Xiaomi’s “Ultra” camera phone has a grip accessory, screw-on lens filters

Xiaomi’s newest flagship smartphone is the 13 Ultra, and it wants to be the ultimate smartphone camera. There’s a big 1-inch sensor, a dual-aperture lens, and a camera grip shutter button accessory. Along with the faux-camera-leather back and big, round camera bump, if you squint, this almost looks like a point-and-shoot camera.

The headline feature is the 50 MP camera powered by a 1-inch Sony IMX989. We’ve seen this sensor make headlines before as the biggest, most powerful sensor on the market in phones like the non-Ultra Xiaomi 13, the Vivo X90 Pro Plus, the Sharp Aquos R7, and the Leica-rebrand of that Sharp phone, the Leitz Phone 2.

Xiaomi takes Sony’s big sensor and adds a gimmick that we haven’t seen since the Samsung Galaxy S9: a dual-aperture lens. Samsung’s dual-aperture lens in 2018 could switch from f1.5 to f2.4. While that’s technically interesting, that was not a big enough range to do much of anything. The goal of a smaller aperture on a real camera is to 1) take in less light if the environment is too bright, and 2) have a bigger depth of field so more things are in focus. None of that scales to a smartphone camera. First, the tiny lenses mean they can never get enough light, so a smaller aperture tends to be detrimental to your photos. Second, smartphone cameras don’t have a big enough focal length to really do anything with depth-of-field effects.

Professional camera lenses are big canisters for a reason, and that doesn’t exactly scale down to a smartphone. Smartphones work around that with lots of software effects, but those are all just faking it. On the Galaxy S9, the barely there aperture change just made your pictures ever-so-slightly darker and uglier, and it was dropped in subsequent phones.

Xiaomi's dual-aperture lens, in both modes. You can see the two-blade iris in the right version.
Xiaomi’s dual-aperture lens, in both modes. You can see the two-blade iris in the right version.

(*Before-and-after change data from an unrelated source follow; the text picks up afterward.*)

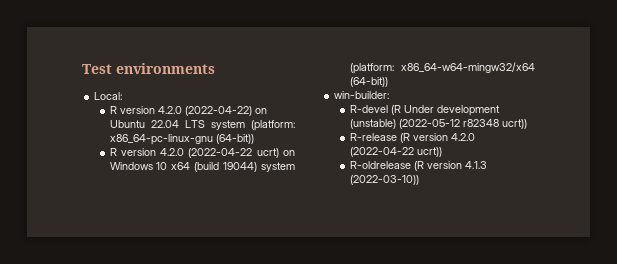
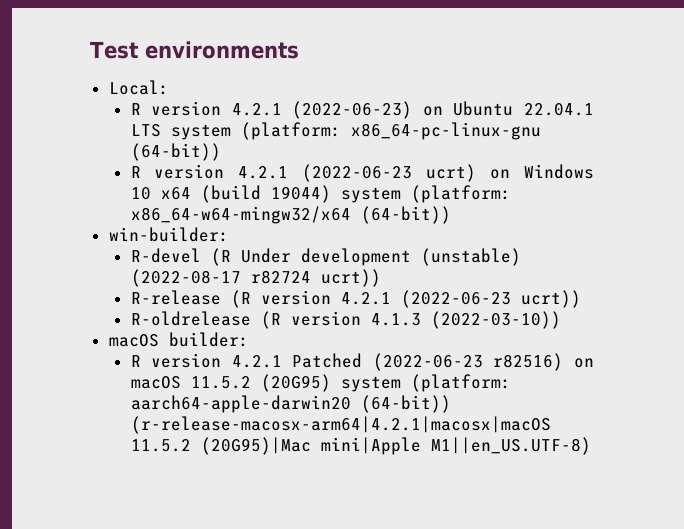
[157,106,252,116] 4.2.0 (2022-04-22) -> [231,101,413,119] 4.2.1 (2022-06-23)
[150,120,179,128] 22.04 -> [524,103,594,116] 22.04.1
[160,148,253,158] 4.2.0 (2022-04-22 -> [238,164,413,182] 4.2.1 (2022-06-23
[398,119,499,129] (2022-05-12 r82348 -> [130,269,311,287] (2022-08-17 r82724
[450,133,475,141] [349,147,414,157] 4.2.0 (2022-04-22 -> [340,290,511,308] 4.2.1 (2022-06-23
(419, 180) none -> [108,332,249,347] [130,353,594,371] [130,374,511,392] [130,395,451,413] [130,416,551,434] [130,437,591,455] // macOS builder: // R version 4.2.1 Patched (2022-06-23 r82516) on macOS 11.5.2 (20G95) system (platform: aarch64-apple-darwin20 (64-bit)) (r-release-macosx-arm64|4.2.1|macosx|macOS 11.5.2 (20G95)|Mac mini|Apple M1||en_US.UTF-8)

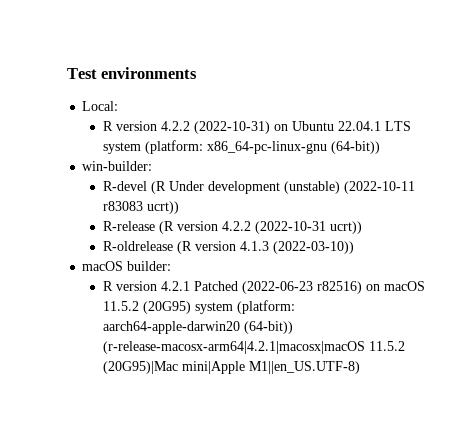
[231,101,413,119] 4.2.1 (2022-06-23) -> [160,121,270,134] 4.2.2 (2022-10-31)
[130,164,595,182] [130,185,511,203] [130,206,451,224] // R version 4.2.1 (2022-06-23 ucrt) on Windows 10 x64 (build 19044) system (platform: x86_64-w64-mingw32/x64 (64-bit)) -> (380, 147) none
[130,269,311,287] (2022-08-17 r82724 -> [343,181,415,194] [102,201,143,211] (2022-10-11 r83083
[340,290,511,308] 4.2.1 (2022-06-23 -> [221,221,326,234] 4.2.2 (2022-10-31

Xiaomi’s dual aperture has a slightly bigger range than Samsung’s: it can switch from f1.9 to f4.0. Mechanically the iris looks identical to Samsung’s implementation, with two blades: one is a C shape, and the other blade is smaller and completes the circle. For a DSLR, a mechanical ~12-blade iris gives you a variable aperture that you can adjust to whatever exacting degree you want—something like f1.4 to f22, and any microscopic step in between. These two-blade irises only have two states: the “open” f1.9 mode with the blades retracted and out of the way of the camera lens, and the ‘closed’ f4.0 mode with the blades extended to form a smaller circle. Just like on the Samsung phone, the physics don’t entirely work here, so we wouldn’t expect much actual benefit from the hardware. We’re sure there will be plenty of software depth-of-field effects, though.

There are four rear camera lenses in total. The other three are all 50MP Sony IMX858 1/2.51-inch sensors. The lenses consist of an ultrawide, a 3.2x telephoto lens, and a 5x telephoto lens. I could not tell you why there are two telephoto lenses. Packing all this camera hardware into a phone makes for an interesting camera bump design. Xiaomi’s phone starts making room for the cameras at the halfway point of the phone, where the entire body starts to get thicker and sticks out beyond the metal frame of the phone. The black circular camera bump is stacked on top of that thicker body, giving the whole phone what looks like a big variance in thickness. Sadly Xiaomi only lists the phone with a single 9.06 mm measurement for the depth (we’ll assume that is the thinnest part of the phone), but really you could get three different depth measurements depending on where you’re measuring.

If you’re serious about your size-compromised smartphone photography, Xiaomi has a pretty sweet-looking “Professional Camera Bundle” for RMB 799, or about $116. There are two parts to this: first, it’s a phone case that adds a 67 mm adapter ring around the camera bump. This lets you screw on standard-size lens filters like a circular polarizer or neutral density filter or attach the included lens cap. There’s also the grip part, which, besides giving you a big handle to hold onto, includes a physical two-stage shutter button surrounded by a rotating point-and-shoot style zoom switch, and a lanyard. Camera grips are usually also where a battery goes, and this includes the tiniest sprinkle of lithium-ion: You get an extra 330 mAh. Shoutout to the LG G5 modular disaster phone for doing this first. LG’s camera grip had a 1200 mAh battery.

Under the big pile of camera features is a normal flagship 2023 smartphone. A 6.73-inch, 120 Hz, 3200×1440 OLED, a Snapdragon 8 Gen 2 SoC, 12GB of RAM, 256GB of storage, and a 5000 mAh battery. Xiaomi’s charging tech sounds great, with a 90 W wired option and a 50 W wireless charger.

As always, none of the fun phones come to the US. This one is China-only for now and goes on sale on April 21 for RMB 5,999 (about $872).